A OMS destacou que pretende continuar usando suas redes de especialistas técnicos para avaliar a melhor forma de contornar esse surto globalmente e que fornecerá apoio intensificado à preparação e resposta, especialmente em países e regiões vulneráveis. Devem ser implementadas medidas para garantir o rápido desenvolvimento e acesso a possíveis vacinas, diagnósticos, medicamentos antivirais e outras terapêuticas para países de baixa e média renda.

“A OMS deve continuar a fornecer todo o apoio técnico e operacional necessário para responder a esse surto, inclusive com suas extensas redes de parceiros e instituições colaboradoras”, detalhou a agência, em um comunicado.

Frase

“Nossa maior preocupação é a possibilidade de que o vírus se propague para países com sistemas de saúde mais frágeis (...) Não significa desconfiança com a China”

Tedros Adhanom Ghebreyesus, diretor-geral da OMS

Boataria

Uma das maiores preocupações atuais das autoridades que buscam conter o coronavírus é a enxurrada de notícias falsas sobre a epidemia que circulam na internet — de vídeos de pessoas comendo morcegos, que seriam responsáveis pelo contágio, a balanços equivocados de vítimas e indicações de tratamento. “Vi uma informação que aconselhava o uso de secador para desinfectar o rosto e as mãos. Ou beber água quente a 60 graus para não ficar doente”, contou à agência France Presse (AFP) de notícias Phoebe, uma médica de 40 anos, que preferiu não revelar seu nome completo. Ela se disse consternada com as mensagens recebidas nos últimos dias em um grupo formado por sua família no WhatsApp.

Desde o início de janeiro, quando surgiram as primeiras referências ao novo coronavírus, na cidade chinesa de Wuhan, as fakenews tomaram conta das redes sociais. Cristina Tardáguila, do Instituto Poynter de Jornalismo, nos Estados Unidos, afirmou que mais de 50 organizações que fazem checagem em três países registraram três “ondas” de informações falsas. “Uma sobre as origens do vírus, outra sobre uma falsa patente de medicamentos e uma terceira sobre a forma de prevenir ou curar”, elencou Cristina Tardáguila à AFP.

Contágio

O diretor-geral da OMS convocou a reunião de ontem depois que países como Japão, Alemanha, Vietnã e Estados Unidos terem relatado algumas suspeitas de uma transmissão humano a humano, algo que poderia ser entendido como um sinal de alerta de aumento de força do vírus.
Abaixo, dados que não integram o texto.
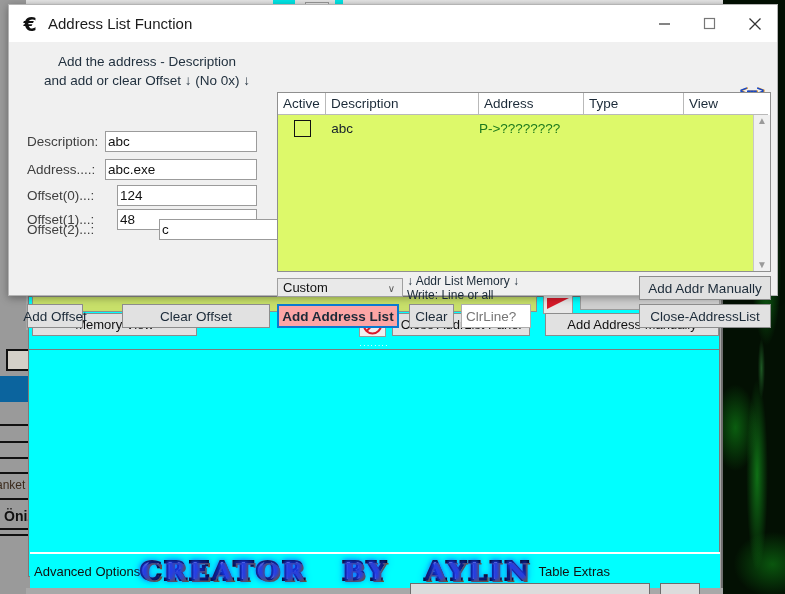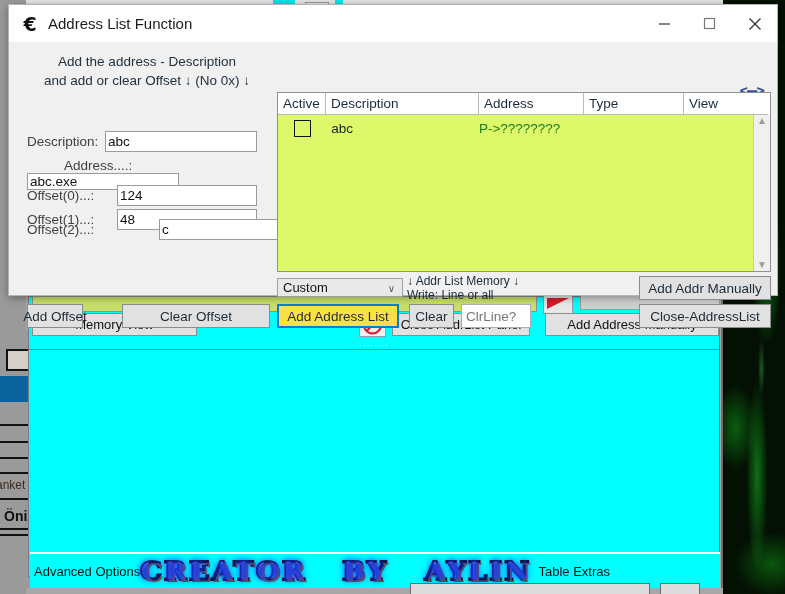"Address....:" .r2 { flex-direction: column -> none }
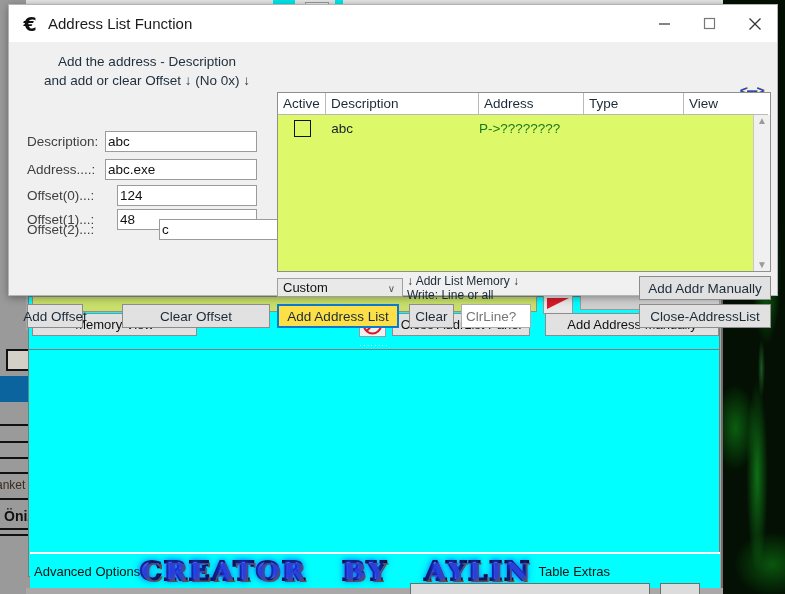"Add Address List" .btn-addlist { background: #fde047 -> #fca5a5; font-weight: none -> bold }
O temor foi confirmado. Horas antes do anúncio de emergência global,  autoridades dos Estados Unidos confirmaram o primeiro caso norte-americano de transmissão de pessoa para pessoa do coronavírus.

“A segunda pessoa em Illinois que testou positivo para o novo coronavírus é um morador de Chicago e é o marido do primeiro caso, uma mulher que foi infectada na China”, relatou Robert Redfield, diretor dos Centros de Controle e Prevenção de Doenças (CDC).

Esse primeiro caso confirmado em Illinois foi o de uma sexagenária que havia viajado recentemente para Wuhan, cidade epicentro do novo coronavírus. O marido não viajou para o país asiático. “Sabemos que isso pode parecer preocupante”, declarou Redfield, ressaltando, porém, que o “risco imediato para os americanos é baixo”. “(O vírus) Não está se espalhando pela comunidade. Não consideramos que a população esteja em risco”, frisou Ngozi Ezike, diretora de saúde pública de Illinois.

A mulher, cuja identidade vem sendo preservada, continua hospitalizada e “está bem”. O marido foi internado recentemente. O quadro clínico dele é “estável”, segundo Jennifer Layden, diretora médica do estado de Illinois. No total, os Estados Unidos têm seis casos confirmados de pneumonia viral causada pelo novo coronavírus.